カリフォルニアの人工小川ネットワークは、暖かく乾燥した気候が山岳水路とそれに依存する生態系にどのような影響を与えるかを科学者に示しています。気候変動により、シエラネバダの降雪が減少し、積雪の減少と温暖な条件が年間の雪解けを早め、夏の水量を減少させます。研究では、低流量状態のタイミングを変更することで、多くの生物の生活サイクルや種の相対的な豊富さが変化しましたが、生態系は一般的に変化に対して耐性を示しました。

<関連情報>

気候変動は、生物のフェノロジカルシフトを通じて、渓流の生態系プロセスを変化させる可能性がある Climate change is poised to alter mountain stream ecosystem processes via organismal phenological shifts

Kyle Leathers, David Herbst, Guillermo de Mendoza, +1, and Albert Ruhi
Proceedings of the National Academy of Sciences  Published:March 18, 2024
DOI:https://doi.org/10.1073/pnas.2310513121

Significance

In mountain regions globally, climate change is reducing snowpack, advancing snowmelt, and altering environmental regimes of rivers born in these elevations. Here, we conducted an experiment simulating end-of-century vs. current flow regimes in Sierra Nevada mountain streams to examine impending shifts in biodiversity and ecosystem processes. Early snowmelt destabilized stream epilithic biofilm metabolism and altered key ecosystem functions such as insect production and emergence, via shifts in community composition, structure, and phenology (i.e., timing of development). Notably, some processes showed sensitivity to climate change on fine timescales, with implications for predator–prey synchrony.
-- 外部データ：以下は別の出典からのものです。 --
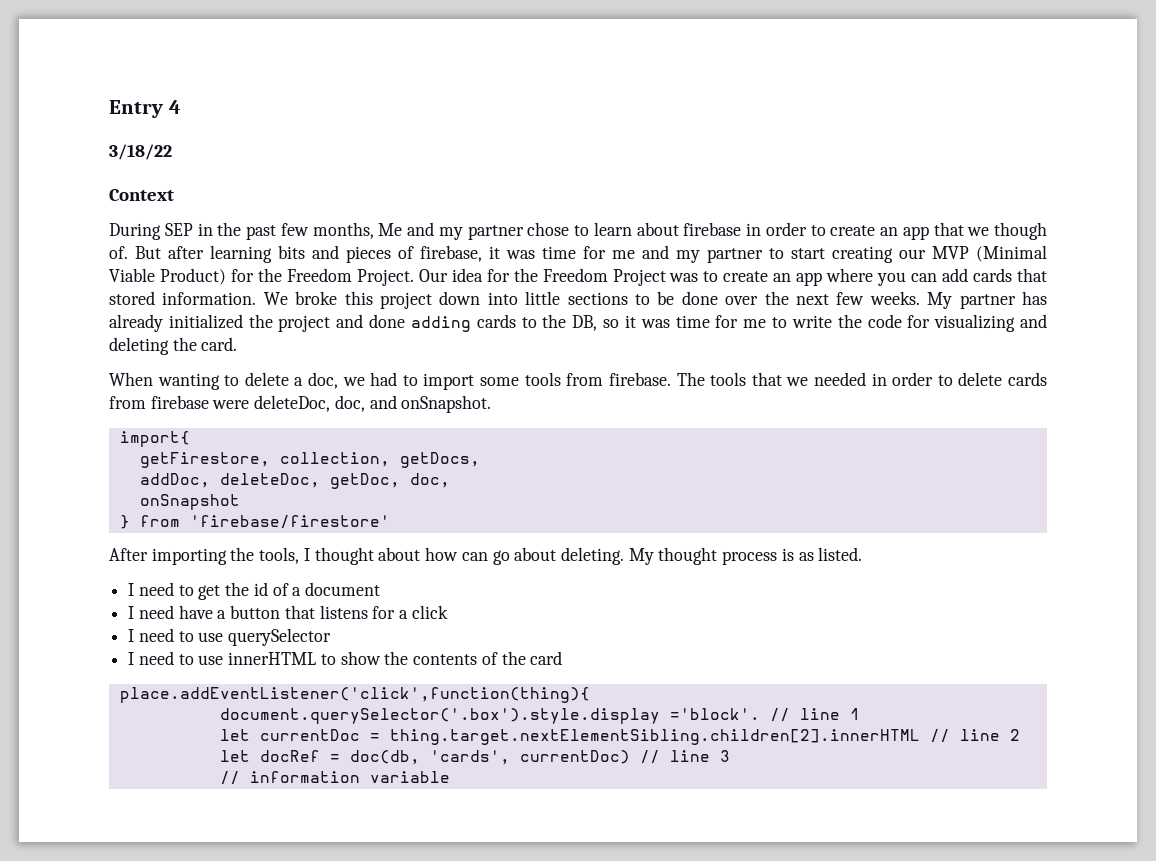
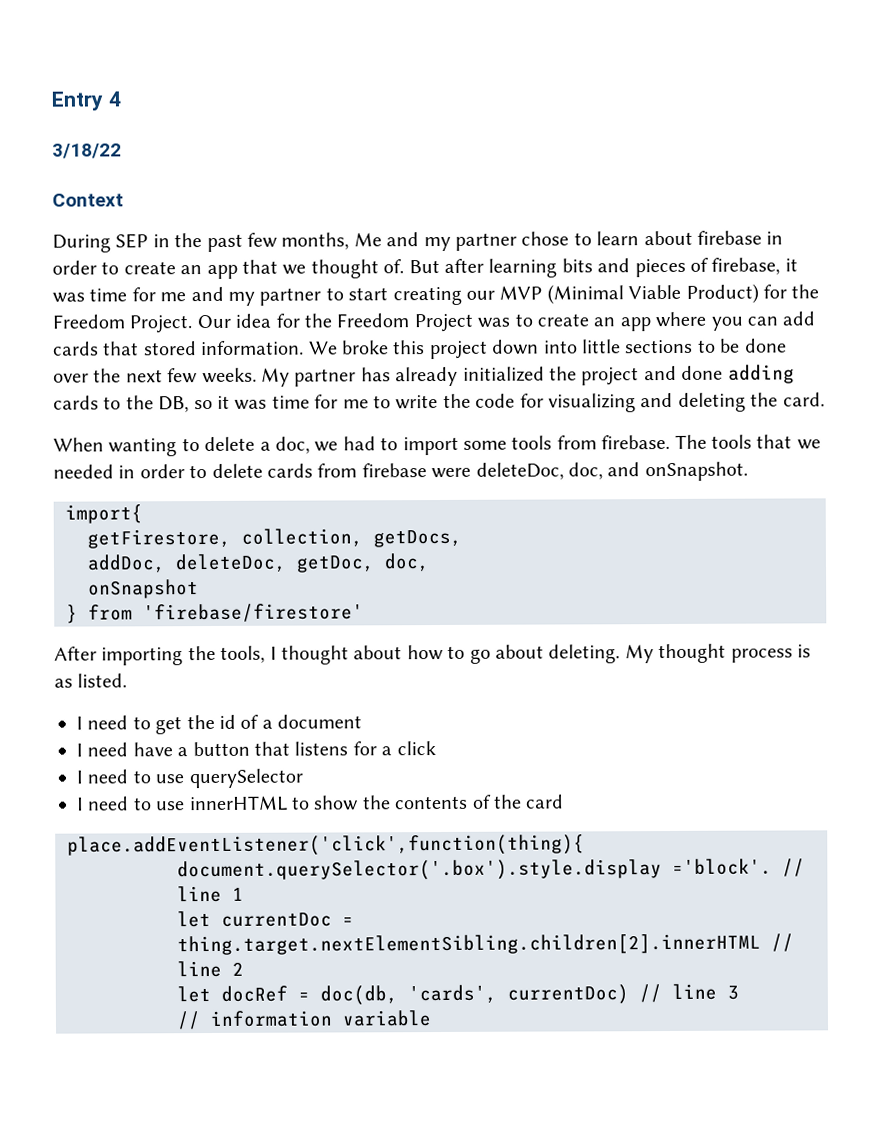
[994,222,1047,240] though -> [310,259,379,279] thought
[461,552,488,561] can -> [447,645,466,659] to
As climate continues to change quickly in high-altitude mountain ecosystems, the resilience of stream ecosystem functions may hinge on the presence of diverse ecological communities.

Abstract

Climate change is affecting the phenology of organisms and ecosystem processes across a wide range of environments. However, the links between organismal and ecosystem process change in complex communities remain uncertain. In snow-dominated watersheds, snowmelt in the spring and early summer, followed by a long low-flow period, characterizes the natural flow regime of streams and rivers. Here, we examined how earlier snowmelt will alter the phenology of mountain stream organisms and ecosystem processes via an outdoor mesocosm experiment in stream channels in the Eastern Sierra Nevada, California. The low-flow treatment, simulating a 3- to 6-wk earlier return to summer baseflow conditions projected under climate change scenarios in the region, increased water temperature and reduced biofilm production to respiration ratios by 32%. Additionally, most of the invertebrate species explaining community change (56% and 67% of the benthic and emergent taxa, respectively), changed in phenology as a consequence of the low-flow treatment. Further, emergent flux pulses of the dominant insect group (Chironomidae) almost doubled in magnitude, benefitting a generalist riparian predator. Changes in both invertebrate community structure (composition) and functioning (production) were mostly fine-scale, and response diversity at the community level stabilized seasonally aggregated responses. Our study illustrates how climate change in vulnerable mountain streams at the rain-to-snow transition is poised to alter the dynamics of stream food webs via fine-scale changes in phenology—leading to novel predator–prey “matches” or “mismatches” even when community structure and ecosystem processes appear stable at the annual scale.